> **The problem**
Every line from the one holding "column name: neutral_082.jpg" through the one holding "neutral_121.jpg | neutral_194.jpg: 0.00" in the data below must be returned exactly, both ends included, with pictures left out and nothing else added.

> **Supplied information**

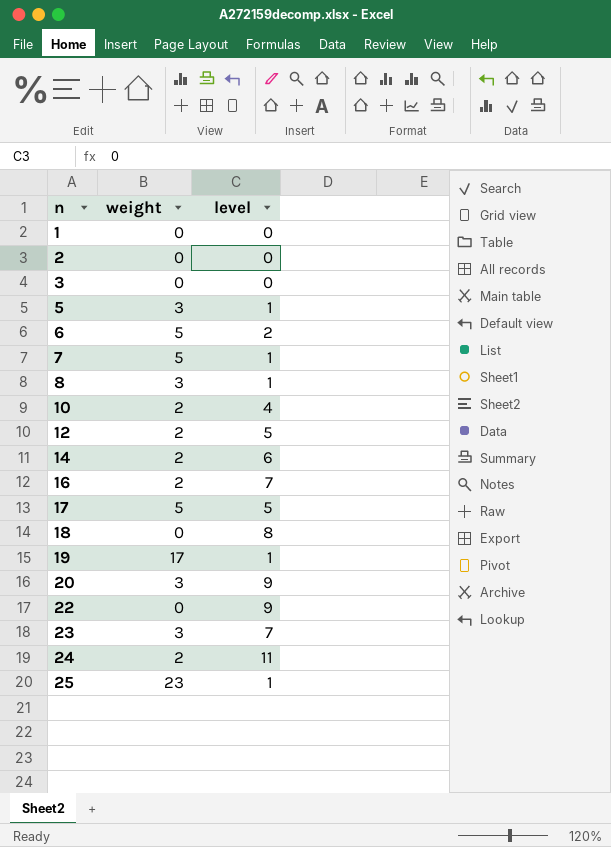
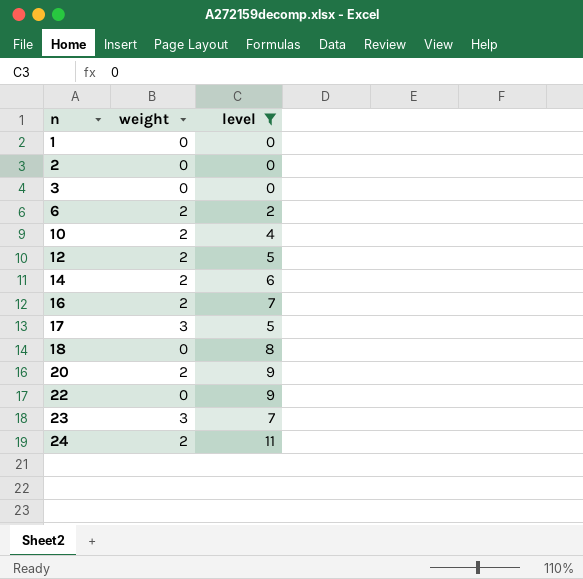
filter: none -> level != 1
6 | weight: 5 -> 2
17 | weight: 5 -> 3
20 | weight: 3 -> 2

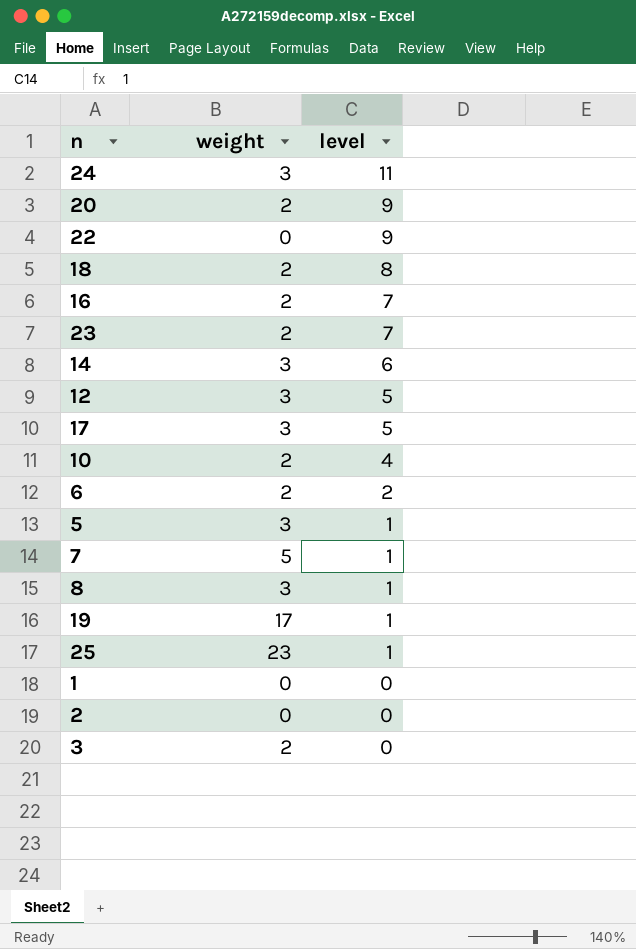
filter: level != 1 -> none
row order: n ascending -> level descending
24 | weight: 2 -> 3
18 | weight: 0 -> 2
23 | weight: 3 -> 2
14 | weight: 2 -> 3
12 | weight: 2 -> 3
3 | weight: 0 -> 2

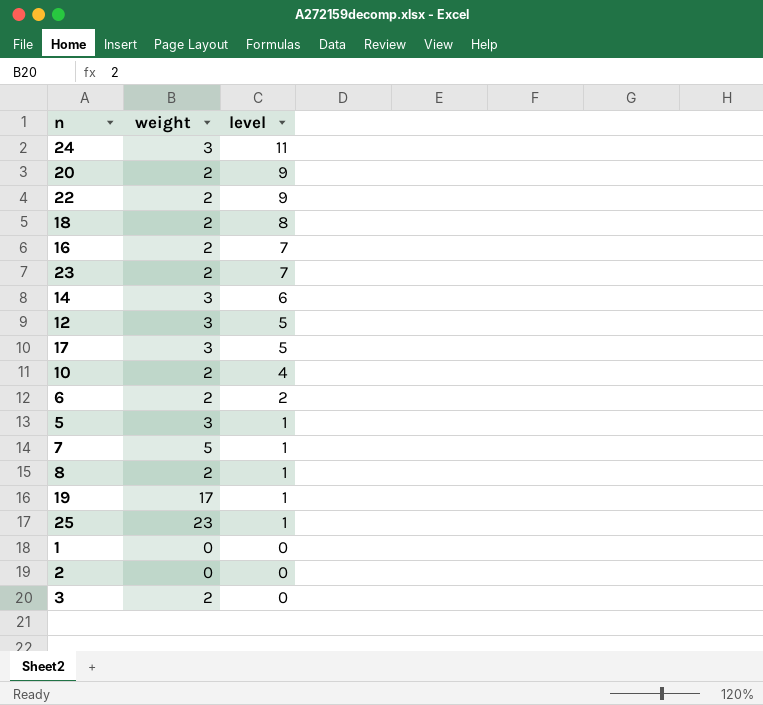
22 | weight: 0 -> 2
8 | weight: 3 -> 2

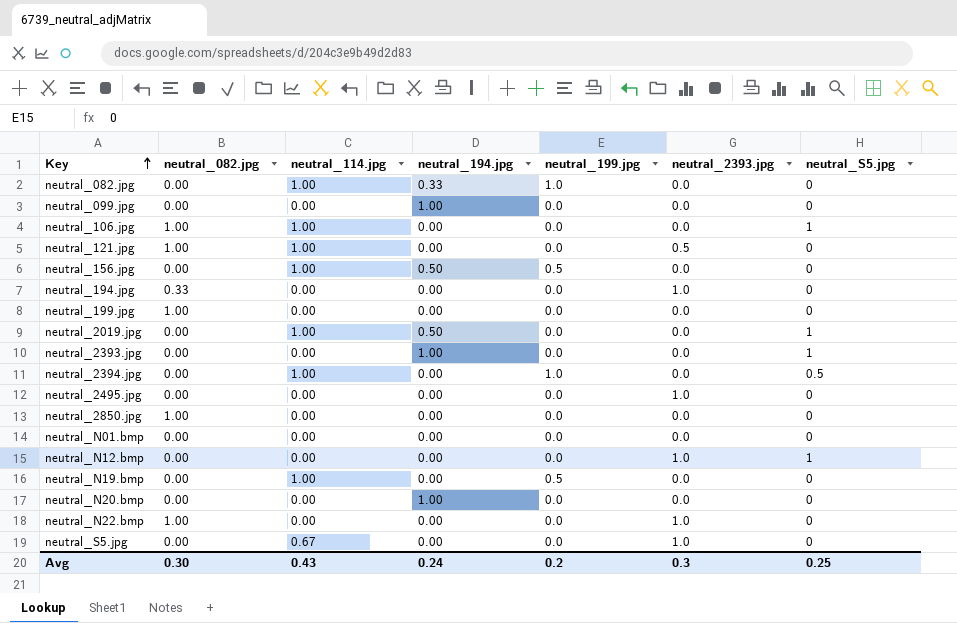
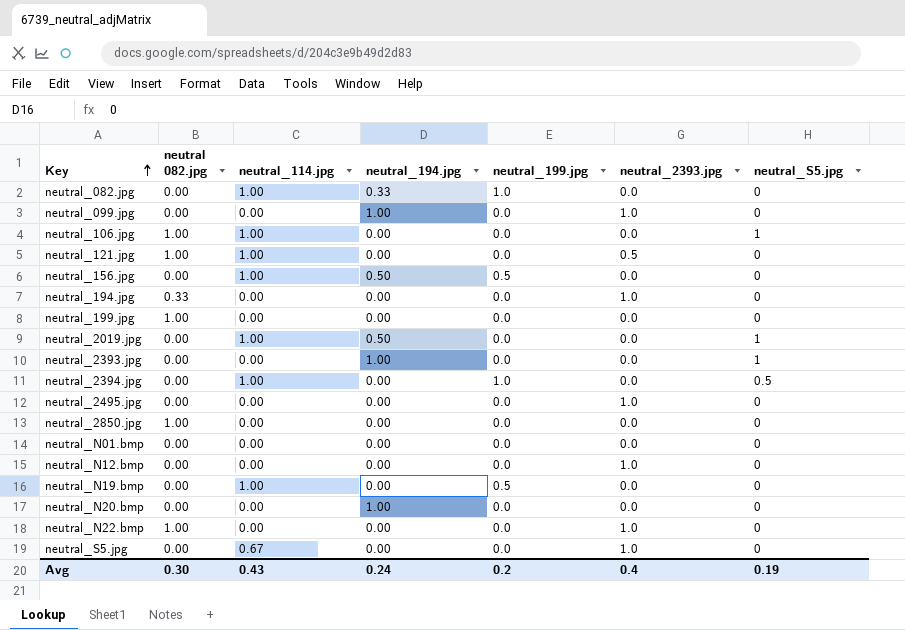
column name: neutral_082.jpg -> neutral 082.jpg
neutral_099.jpg | neutral_2393.jpg: 0.0 -> 1.0
neutral_N12.bmp | neutral_S5.jpg: 1 -> 0
Avg | neutral_2393.jpg: 0.3 -> 0.4
Avg | neutral_S5.jpg: 0.25 -> 0.19

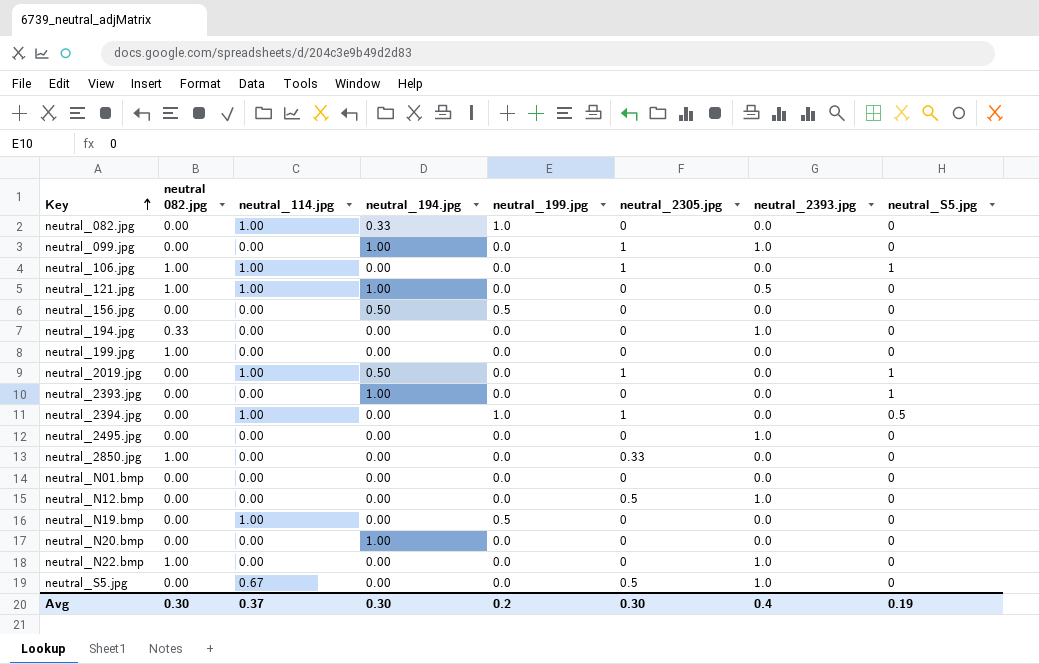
column neutral_2305.jpg | position: none -> 6
neutral_121.jpg | neutral_194.jpg: 0.00 -> 1.00
neutral_156.jpg | neutral_114.jpg: 1.00 -> 0.00
Avg | neutral_114.jpg: 0.43 -> 0.37
Avg | neutral_194.jpg: 0.24 -> 0.30

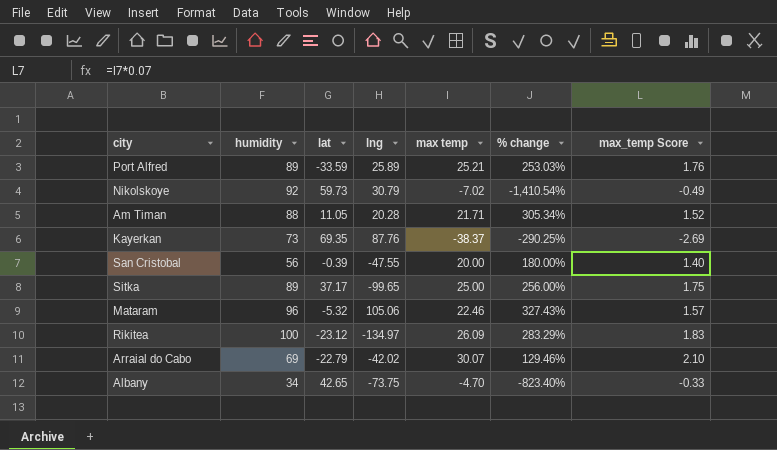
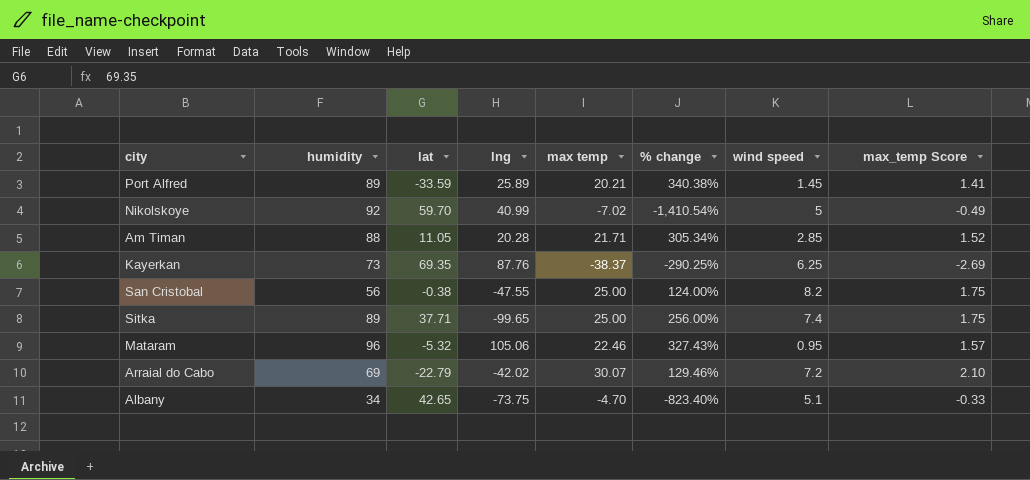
column wind speed | position: none -> 7
row Rikitea: 100 | -23.12 | -134.97 | 26.09 | 283.29% | 1.83 -> none
Port Alfred | max temp: 25.21 -> 20.21
Port Alfred | % change: 253.03% -> 340.38%
Port Alfred | max_temp Score: 1.76 -> 1.41
Nikolskoye | lat: 59.73 -> 59.70
Nikolskoye | lng: 30.79 -> 40.99
San Cristobal | lat: -0.39 -> -0.38
San Cristobal | max temp: 20.00 -> 25.00
San Cristobal | % change: 180.00% -> 124.00%
San Cristobal | max_temp Score: 1.40 -> 1.75
Sitka | lat: 37.17 -> 37.71

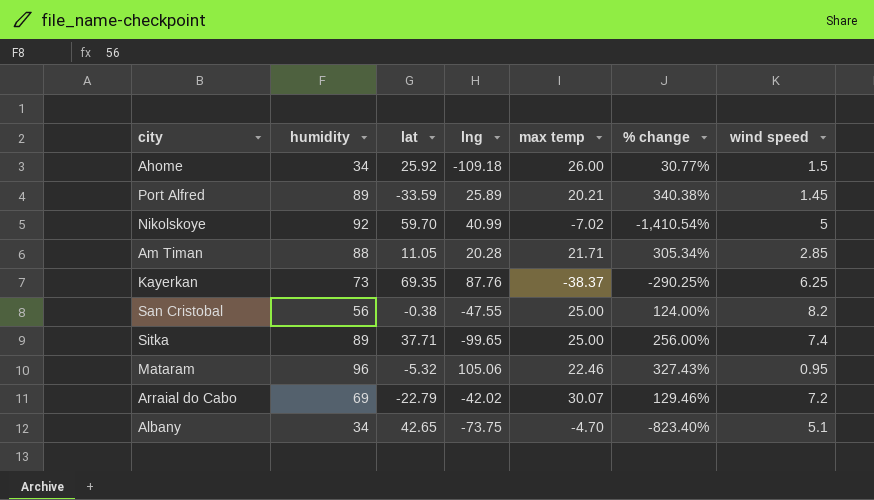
column max_temp Score | formula: [max temp] * 0.07 -> none
row Ahome: none -> 34 | 25.92 | -109.18 | 26.00 | 30.77% | 1.5

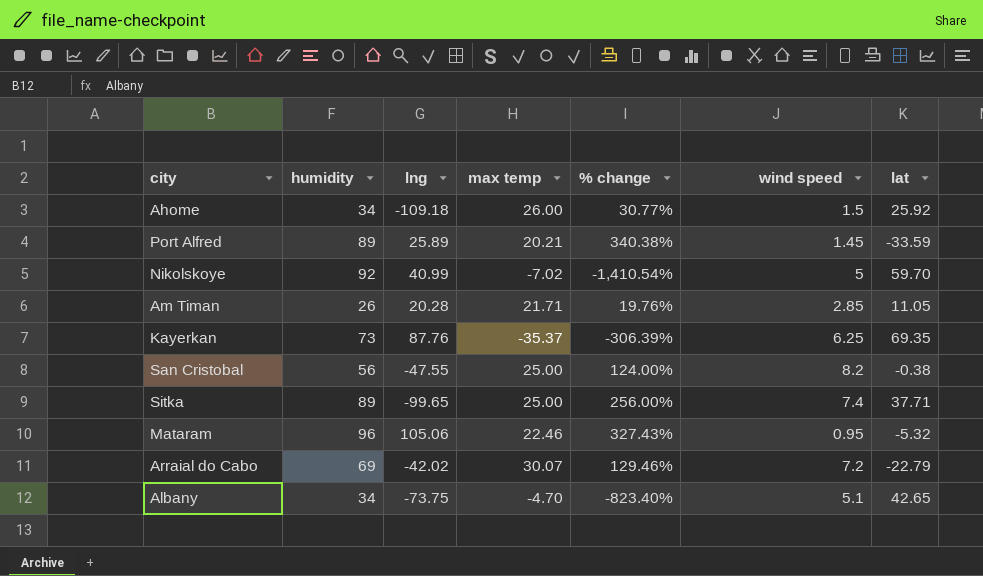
column lat | position: 3 -> 7
Am Timan | humidity: 88 -> 26
Am Timan | % change: 305.34% -> 19.76%
Kayerkan | max temp: -38.37 -> -35.37
Kayerkan | % change: -290.25% -> -306.39%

> **Response to the exercise**
column name: neutral_082.jpg -> neutral 082.jpg
neutral_099.jpg | neutral_2393.jpg: 0.0 -> 1.0
neutral_N12.bmp | neutral_S5.jpg: 1 -> 0
Avg | neutral_2393.jpg: 0.3 -> 0.4
Avg | neutral_S5.jpg: 0.25 -> 0.19

column neutral_2305.jpg | position: none -> 6
neutral_121.jpg | neutral_194.jpg: 0.00 -> 1.00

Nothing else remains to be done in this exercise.